Material for this exercise START

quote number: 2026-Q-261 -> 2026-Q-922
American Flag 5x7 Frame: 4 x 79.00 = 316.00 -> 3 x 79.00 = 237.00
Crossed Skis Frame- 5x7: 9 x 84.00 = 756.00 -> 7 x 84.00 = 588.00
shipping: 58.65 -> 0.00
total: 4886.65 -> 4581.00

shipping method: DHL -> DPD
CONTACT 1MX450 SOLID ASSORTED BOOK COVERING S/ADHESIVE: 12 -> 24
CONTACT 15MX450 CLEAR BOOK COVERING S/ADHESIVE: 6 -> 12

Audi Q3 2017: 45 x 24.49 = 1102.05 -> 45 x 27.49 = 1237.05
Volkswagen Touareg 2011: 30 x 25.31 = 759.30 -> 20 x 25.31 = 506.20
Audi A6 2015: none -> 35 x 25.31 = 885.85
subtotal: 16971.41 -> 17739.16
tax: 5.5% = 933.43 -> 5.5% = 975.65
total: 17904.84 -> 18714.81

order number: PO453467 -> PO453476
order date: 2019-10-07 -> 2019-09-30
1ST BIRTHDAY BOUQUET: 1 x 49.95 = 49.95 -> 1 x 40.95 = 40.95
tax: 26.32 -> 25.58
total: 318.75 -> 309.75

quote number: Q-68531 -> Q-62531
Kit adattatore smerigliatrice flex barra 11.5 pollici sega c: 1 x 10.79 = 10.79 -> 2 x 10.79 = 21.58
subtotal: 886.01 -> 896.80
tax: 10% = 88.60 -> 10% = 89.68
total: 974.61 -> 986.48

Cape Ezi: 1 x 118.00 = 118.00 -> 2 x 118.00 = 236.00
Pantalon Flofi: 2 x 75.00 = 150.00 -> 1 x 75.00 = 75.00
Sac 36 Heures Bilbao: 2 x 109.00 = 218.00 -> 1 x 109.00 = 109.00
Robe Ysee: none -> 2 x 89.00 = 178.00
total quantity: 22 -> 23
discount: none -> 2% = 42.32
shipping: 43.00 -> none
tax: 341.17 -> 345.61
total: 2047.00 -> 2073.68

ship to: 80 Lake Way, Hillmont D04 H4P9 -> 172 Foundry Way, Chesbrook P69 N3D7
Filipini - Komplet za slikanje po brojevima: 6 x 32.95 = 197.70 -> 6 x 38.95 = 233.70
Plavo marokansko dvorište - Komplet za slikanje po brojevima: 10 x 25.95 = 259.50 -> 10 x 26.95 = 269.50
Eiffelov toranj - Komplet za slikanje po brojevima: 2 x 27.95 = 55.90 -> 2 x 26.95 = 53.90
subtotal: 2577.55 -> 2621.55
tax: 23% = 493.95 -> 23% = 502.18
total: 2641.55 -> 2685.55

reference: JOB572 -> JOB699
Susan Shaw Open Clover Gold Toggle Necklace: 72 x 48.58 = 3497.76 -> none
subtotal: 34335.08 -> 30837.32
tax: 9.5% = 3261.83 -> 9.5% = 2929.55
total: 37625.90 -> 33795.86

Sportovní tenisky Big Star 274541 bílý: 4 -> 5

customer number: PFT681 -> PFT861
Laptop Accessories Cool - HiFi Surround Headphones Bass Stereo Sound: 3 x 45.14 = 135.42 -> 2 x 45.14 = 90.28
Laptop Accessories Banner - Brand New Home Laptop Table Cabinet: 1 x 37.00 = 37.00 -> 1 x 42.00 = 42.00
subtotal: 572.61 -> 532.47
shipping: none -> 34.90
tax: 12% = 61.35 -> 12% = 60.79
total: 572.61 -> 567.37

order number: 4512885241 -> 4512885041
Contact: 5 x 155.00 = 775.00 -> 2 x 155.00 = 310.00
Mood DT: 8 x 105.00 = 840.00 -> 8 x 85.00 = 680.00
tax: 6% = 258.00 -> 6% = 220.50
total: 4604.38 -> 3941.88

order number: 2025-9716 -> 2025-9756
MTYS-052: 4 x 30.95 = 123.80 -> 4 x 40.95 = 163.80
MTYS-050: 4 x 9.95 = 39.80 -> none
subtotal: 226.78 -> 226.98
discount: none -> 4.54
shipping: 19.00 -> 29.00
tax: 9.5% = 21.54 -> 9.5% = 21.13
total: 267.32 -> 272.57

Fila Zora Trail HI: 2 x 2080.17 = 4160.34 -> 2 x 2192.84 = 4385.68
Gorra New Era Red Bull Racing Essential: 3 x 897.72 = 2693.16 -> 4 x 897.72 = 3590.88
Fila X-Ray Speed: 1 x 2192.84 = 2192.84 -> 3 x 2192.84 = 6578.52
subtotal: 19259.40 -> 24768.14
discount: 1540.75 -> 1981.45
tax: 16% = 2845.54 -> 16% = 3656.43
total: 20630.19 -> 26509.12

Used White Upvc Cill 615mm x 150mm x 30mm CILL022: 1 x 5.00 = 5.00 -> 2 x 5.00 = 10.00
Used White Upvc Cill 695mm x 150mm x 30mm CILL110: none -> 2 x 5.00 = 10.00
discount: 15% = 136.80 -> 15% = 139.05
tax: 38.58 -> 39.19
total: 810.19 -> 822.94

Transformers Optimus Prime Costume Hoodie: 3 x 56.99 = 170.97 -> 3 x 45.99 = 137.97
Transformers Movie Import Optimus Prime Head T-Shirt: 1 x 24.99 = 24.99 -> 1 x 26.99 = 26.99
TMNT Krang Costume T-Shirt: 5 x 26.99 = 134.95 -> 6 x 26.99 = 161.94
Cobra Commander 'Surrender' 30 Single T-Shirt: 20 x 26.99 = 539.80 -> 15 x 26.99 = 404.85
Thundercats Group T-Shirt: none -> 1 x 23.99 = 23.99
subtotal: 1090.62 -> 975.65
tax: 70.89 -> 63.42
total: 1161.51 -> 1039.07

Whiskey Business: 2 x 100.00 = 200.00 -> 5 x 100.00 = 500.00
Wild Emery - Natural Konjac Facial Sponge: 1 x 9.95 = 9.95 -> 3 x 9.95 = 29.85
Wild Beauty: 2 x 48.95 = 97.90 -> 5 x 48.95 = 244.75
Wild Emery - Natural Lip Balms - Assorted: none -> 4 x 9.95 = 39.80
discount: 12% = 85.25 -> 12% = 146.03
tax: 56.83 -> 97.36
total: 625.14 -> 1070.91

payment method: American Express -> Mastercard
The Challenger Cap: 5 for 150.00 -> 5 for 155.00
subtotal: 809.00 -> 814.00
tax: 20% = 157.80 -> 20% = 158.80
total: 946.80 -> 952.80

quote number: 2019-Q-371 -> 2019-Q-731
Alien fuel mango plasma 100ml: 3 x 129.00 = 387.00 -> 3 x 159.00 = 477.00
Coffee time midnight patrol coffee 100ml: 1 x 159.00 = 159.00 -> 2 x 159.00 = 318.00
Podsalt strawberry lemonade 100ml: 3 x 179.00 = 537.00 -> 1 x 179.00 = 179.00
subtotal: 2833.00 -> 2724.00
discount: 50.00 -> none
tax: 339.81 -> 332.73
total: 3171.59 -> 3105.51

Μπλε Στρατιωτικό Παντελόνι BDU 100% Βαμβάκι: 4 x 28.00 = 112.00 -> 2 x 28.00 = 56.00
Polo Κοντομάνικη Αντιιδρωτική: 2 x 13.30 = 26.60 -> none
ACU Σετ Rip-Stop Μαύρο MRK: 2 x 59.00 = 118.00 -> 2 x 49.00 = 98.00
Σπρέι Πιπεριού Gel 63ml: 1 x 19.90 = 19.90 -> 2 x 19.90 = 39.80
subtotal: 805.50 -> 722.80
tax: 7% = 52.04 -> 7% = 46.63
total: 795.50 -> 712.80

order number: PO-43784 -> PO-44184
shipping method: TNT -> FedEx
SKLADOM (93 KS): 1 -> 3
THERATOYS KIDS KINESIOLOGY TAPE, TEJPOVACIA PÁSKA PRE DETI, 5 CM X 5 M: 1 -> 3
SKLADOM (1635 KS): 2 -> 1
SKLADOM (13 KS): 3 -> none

Material for this exercise END

Task to carry out:
Output each line of the records above exactly, beginning at the first, and stop once the line containing "quote number: Q-68531 -> Q-62531" has been output.

Solved exercise:
quote number: 2026-Q-261 -> 2026-Q-922
American Flag 5x7 Frame: 4 x 79.00 = 316.00 -> 3 x 79.00 = 237.00
Crossed Skis Frame- 5x7: 9 x 84.00 = 756.00 -> 7 x 84.00 = 588.00
shipping: 58.65 -> 0.00
total: 4886.65 -> 4581.00

shipping method: DHL -> DPD
CONTACT 1MX450 SOLID ASSORTED BOOK COVERING S/ADHESIVE: 12 -> 24
CONTACT 15MX450 CLEAR BOOK COVERING S/ADHESIVE: 6 -> 12

Audi Q3 2017: 45 x 24.49 = 1102.05 -> 45 x 27.49 = 1237.05
Volkswagen Touareg 2011: 30 x 25.31 = 759.30 -> 20 x 25.31 = 506.20
Audi A6 2015: none -> 35 x 25.31 = 885.85
subtotal: 16971.41 -> 17739.16
tax: 5.5% = 933.43 -> 5.5% = 975.65
total: 17904.84 -> 18714.81

order number: PO453467 -> PO453476
order date: 2019-10-07 -> 2019-09-30
1ST BIRTHDAY BOUQUET: 1 x 49.95 = 49.95 -> 1 x 40.95 = 40.95
tax: 26.32 -> 25.58
total: 318.75 -> 309.75

quote number: Q-68531 -> Q-62531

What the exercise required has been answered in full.